Task directions =
In your copy of the data below, reproduce every entry exactly and omit the pictures.

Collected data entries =
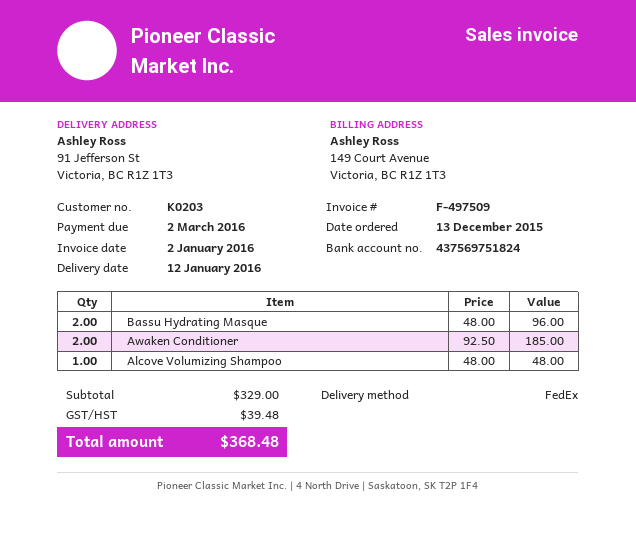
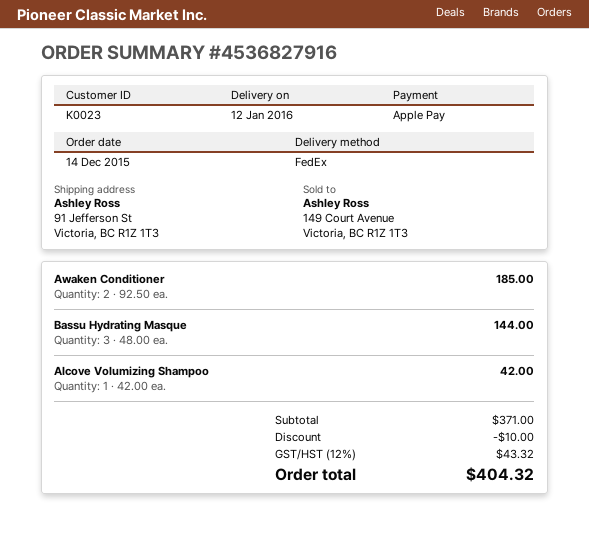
order date: 2015-12-13 -> 2015-12-14
customer number: K0203 -> K0023
Bassu Hydrating Masque: 2 x 48.00 = 96.00 -> 3 x 48.00 = 144.00
Alcove Volumizing Shampoo: 1 x 48.00 = 48.00 -> 1 x 42.00 = 42.00
subtotal: 329.00 -> 371.00
discount: none -> 10.00
tax: 39.48 -> 43.32
total: 368.48 -> 404.32

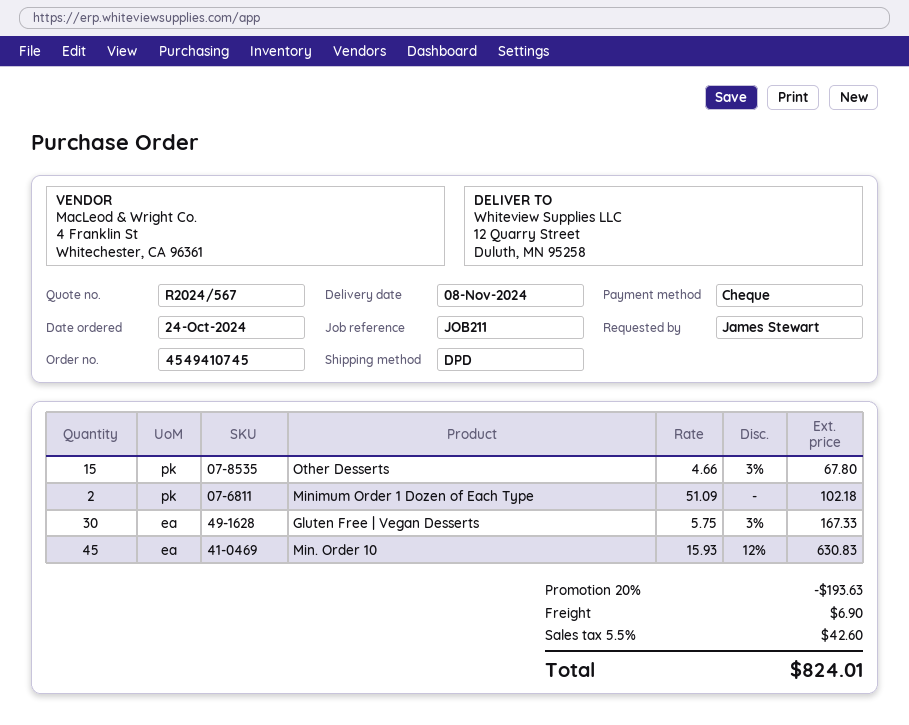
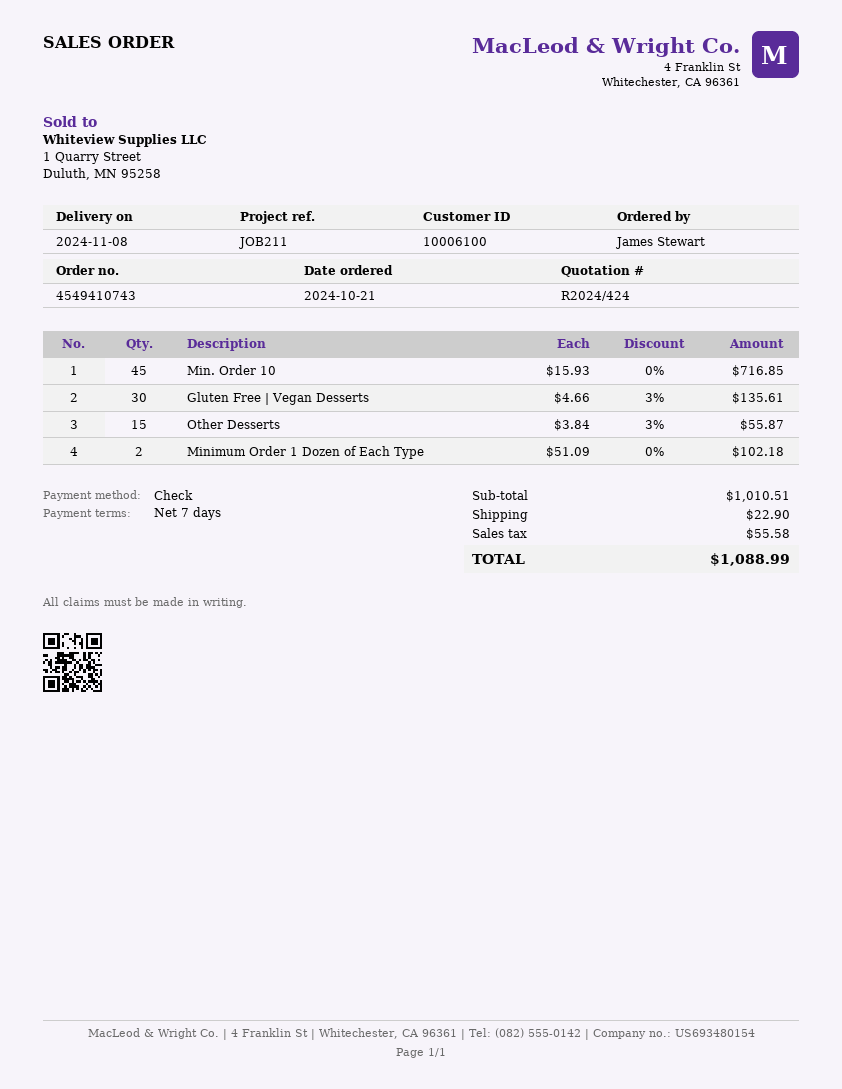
quote number: R2024/567 -> R2024/424
order number: 4549410745 -> 4549410743
order date: 2024-10-24 -> 2024-10-21
Other Desserts: 15 x 4.66 - 3% = 67.80 -> 15 x 3.84 - 3% = 55.87
Gluten Free | Vegan Desserts: 30 x 5.75 - 3% = 167.33 -> 30 x 4.66 - 3% = 135.61
Min. Order 10: 45 x 15.93 - 12% = 630.83 -> 45 x 15.93 = 716.85
discount: 20% = 193.63 -> none
shipping: 6.90 -> 22.90
tax: 42.60 -> 55.58
total: 824.01 -> 1088.99

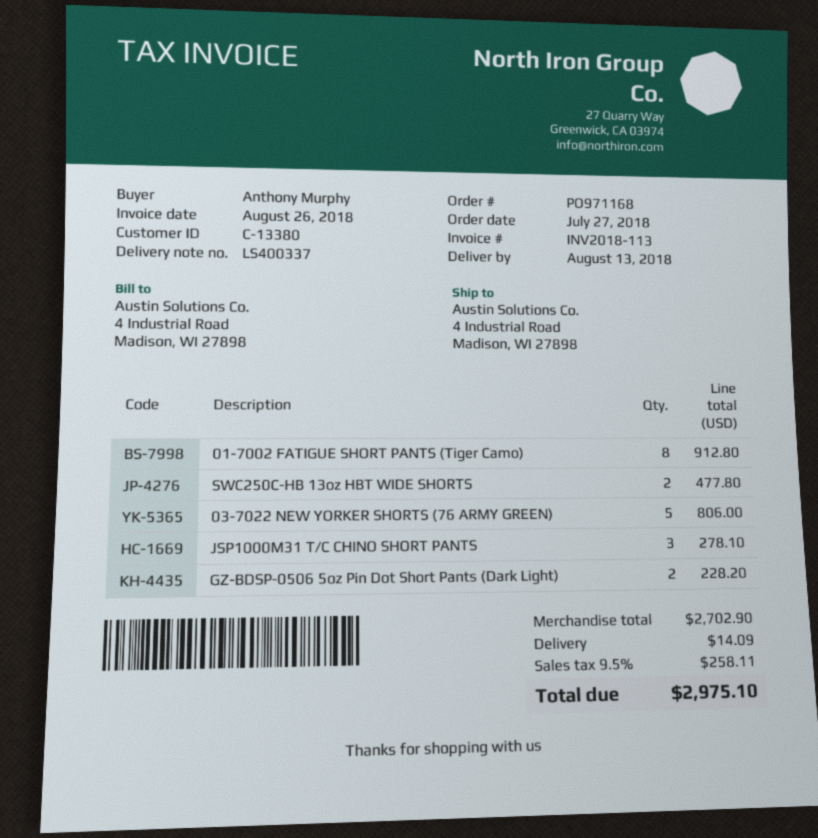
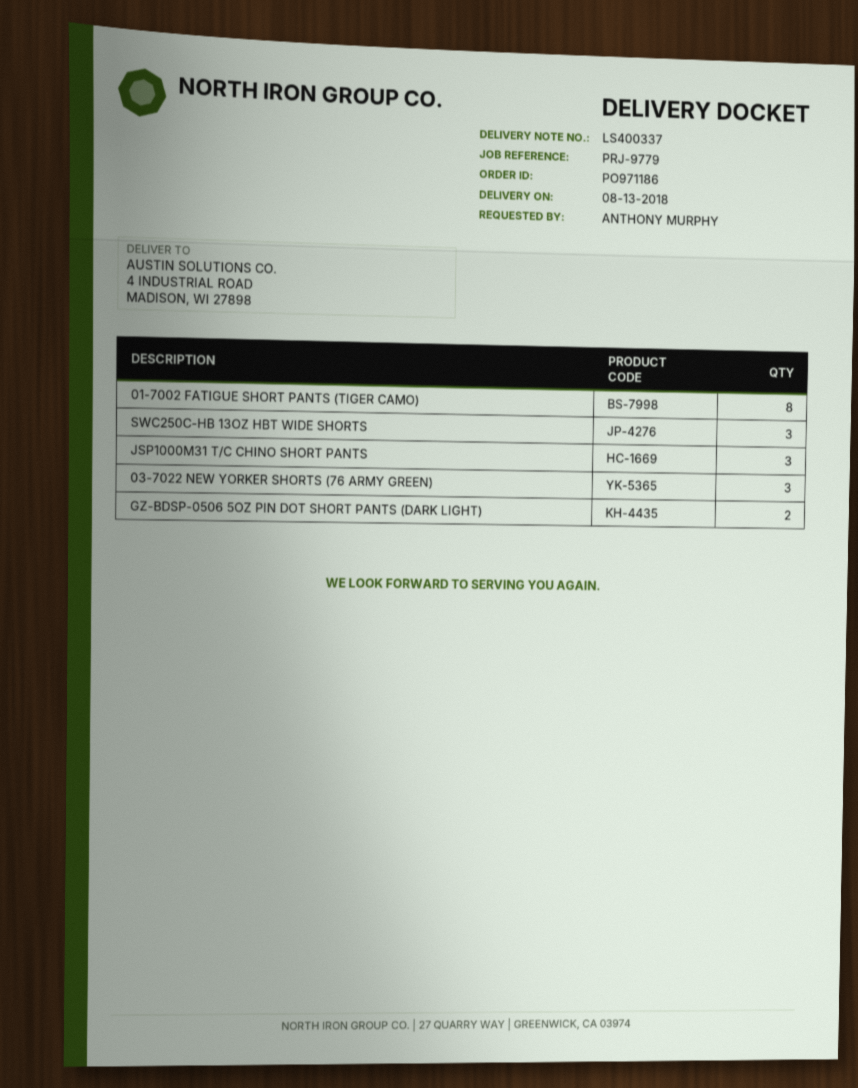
order number: PO971168 -> PO971186
SWC250C-HB 13oz HBT WIDE SHORTS: 2 -> 3
03-7022 NEW YORKER SHORTS (76 ARMY GREEN): 5 -> 3

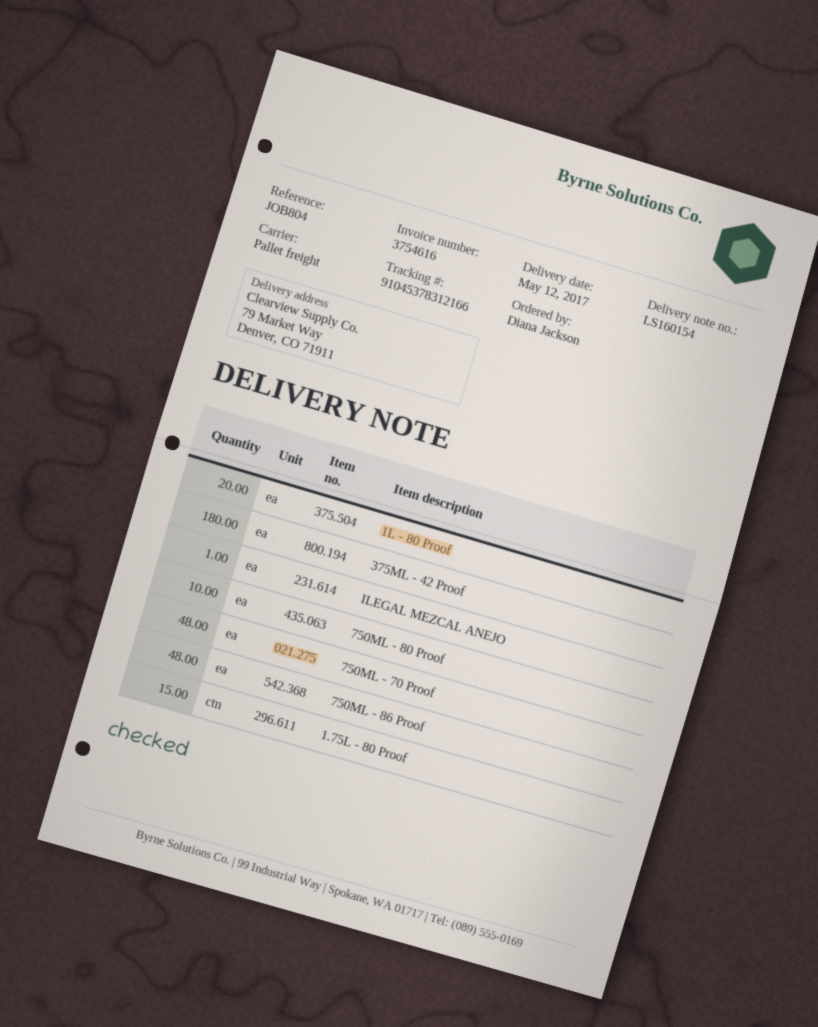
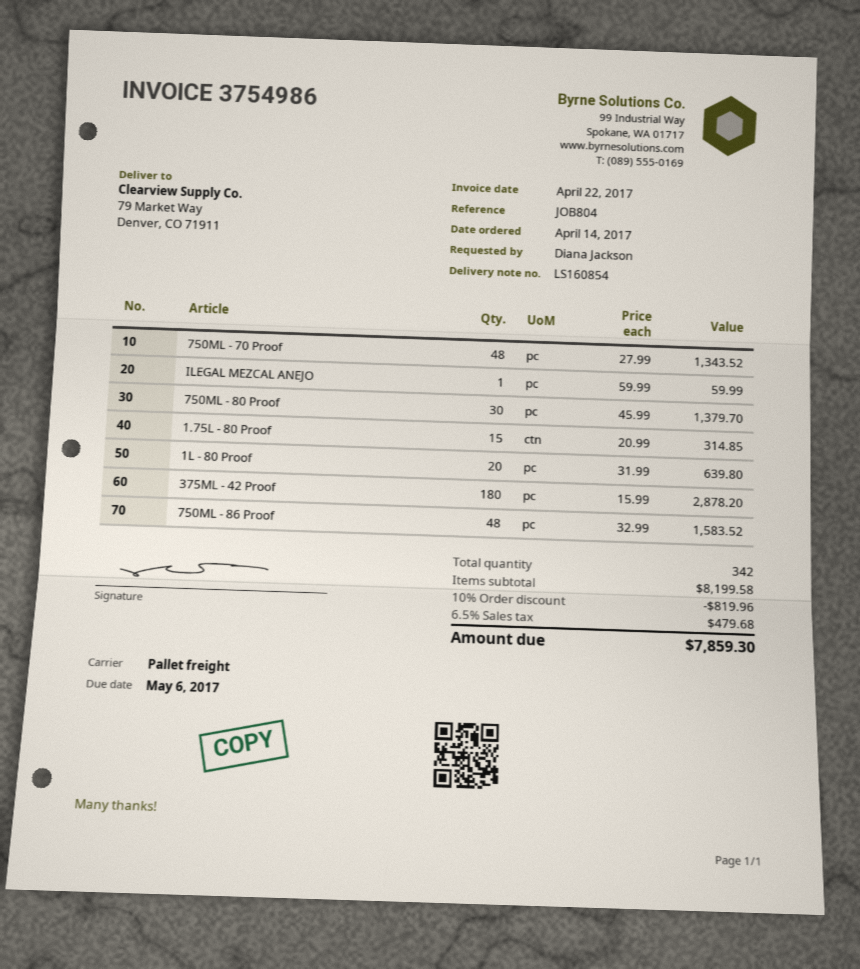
delivery note number: LS160154 -> LS160854
invoice number: 3754616 -> 3754986
750ML - 80 Proof: 10 -> 30

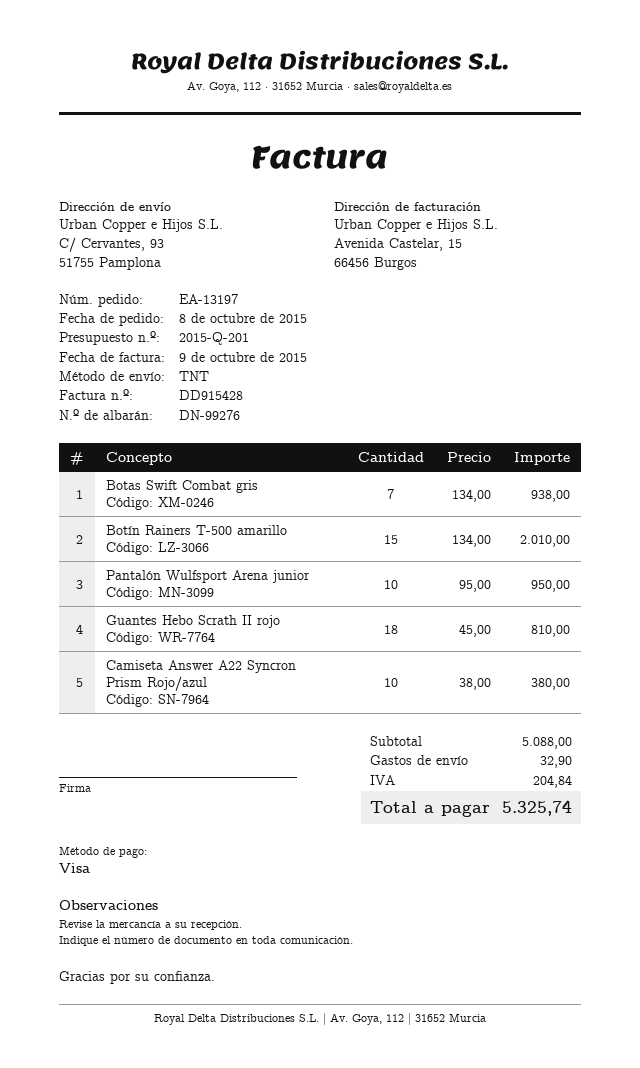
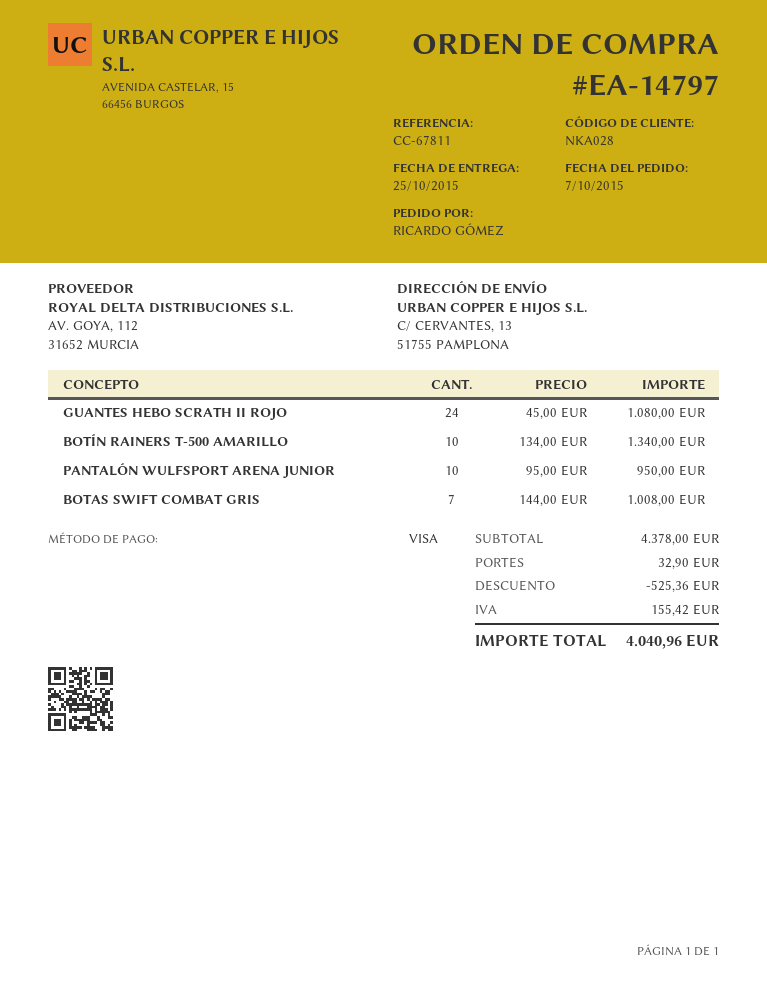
order number: EA-13197 -> EA-14797
order date: 2015-10-08 -> 2015-10-07
ship to: C/ Cervantes, 93, 51755 Pamplona -> C/ CERVANTES, 13, 51755 PAMPLONA
Botas Swift Combat gris: 7 x 134.00 = 938.00 -> 7 x 144.00 = 1008.00
Botín Rainers T-500 amarillo: 15 x 134.00 = 2010.00 -> 10 x 134.00 = 1340.00
Guantes Hebo Scrath II rojo: 18 x 45.00 = 810.00 -> 24 x 45.00 = 1080.00
Camiseta Answer A22 Syncron Prism Rojo/azul: 10 x 38.00 = 380.00 -> none
subtotal: 5088.00 -> 4378.00
discount: none -> 525.36
tax: 204.84 -> 155.42
total: 5325.74 -> 4040.96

Problem solution =
order date: 2015-12-13 -> 2015-12-14
customer number: K0203 -> K0023
Bassu Hydrating Masque: 2 x 48.00 = 96.00 -> 3 x 48.00 = 144.00
Alcove Volumizing Shampoo: 1 x 48.00 = 48.00 -> 1 x 42.00 = 42.00
subtotal: 329.00 -> 371.00
discount: none -> 10.00
tax: 39.48 -> 43.32
total: 368.48 -> 404.32

quote number: R2024/567 -> R2024/424
order number: 4549410745 -> 4549410743
order date: 2024-10-24 -> 2024-10-21
Other Desserts: 15 x 4.66 - 3% = 67.80 -> 15 x 3.84 - 3% = 55.87
Gluten Free | Vegan Desserts: 30 x 5.75 - 3% = 167.33 -> 30 x 4.66 - 3% = 135.61
Min. Order 10: 45 x 15.93 - 12% = 630.83 -> 45 x 15.93 = 716.85
discount: 20% = 193.63 -> none
shipping: 6.90 -> 22.90
tax: 42.60 -> 55.58
total: 824.01 -> 1088.99

order number: PO971168 -> PO971186
SWC250C-HB 13oz HBT WIDE SHORTS: 2 -> 3
03-7022 NEW YORKER SHORTS (76 ARMY GREEN): 5 -> 3

delivery note number: LS160154 -> LS160854
invoice number: 3754616 -> 3754986
750ML - 80 Proof: 10 -> 30

order number: EA-13197 -> EA-14797
order date: 2015-10-08 -> 2015-10-07
ship to: C/ Cervantes, 93, 51755 Pamplona -> C/ CERVANTES, 13, 51755 PAMPLONA
Botas Swift Combat gris: 7 x 134.00 = 938.00 -> 7 x 144.00 = 1008.00
Botín Rainers T-500 amarillo: 15 x 134.00 = 2010.00 -> 10 x 134.00 = 1340.00
Guantes Hebo Scrath II rojo: 18 x 45.00 = 810.00 -> 24 x 45.00 = 1080.00
Camiseta Answer A22 Syncron Prism Rojo/azul: 10 x 38.00 = 380.00 -> none
subtotal: 5088.00 -> 4378.00
discount: none -> 525.36
tax: 204.84 -> 155.42
total: 5325.74 -> 4040.96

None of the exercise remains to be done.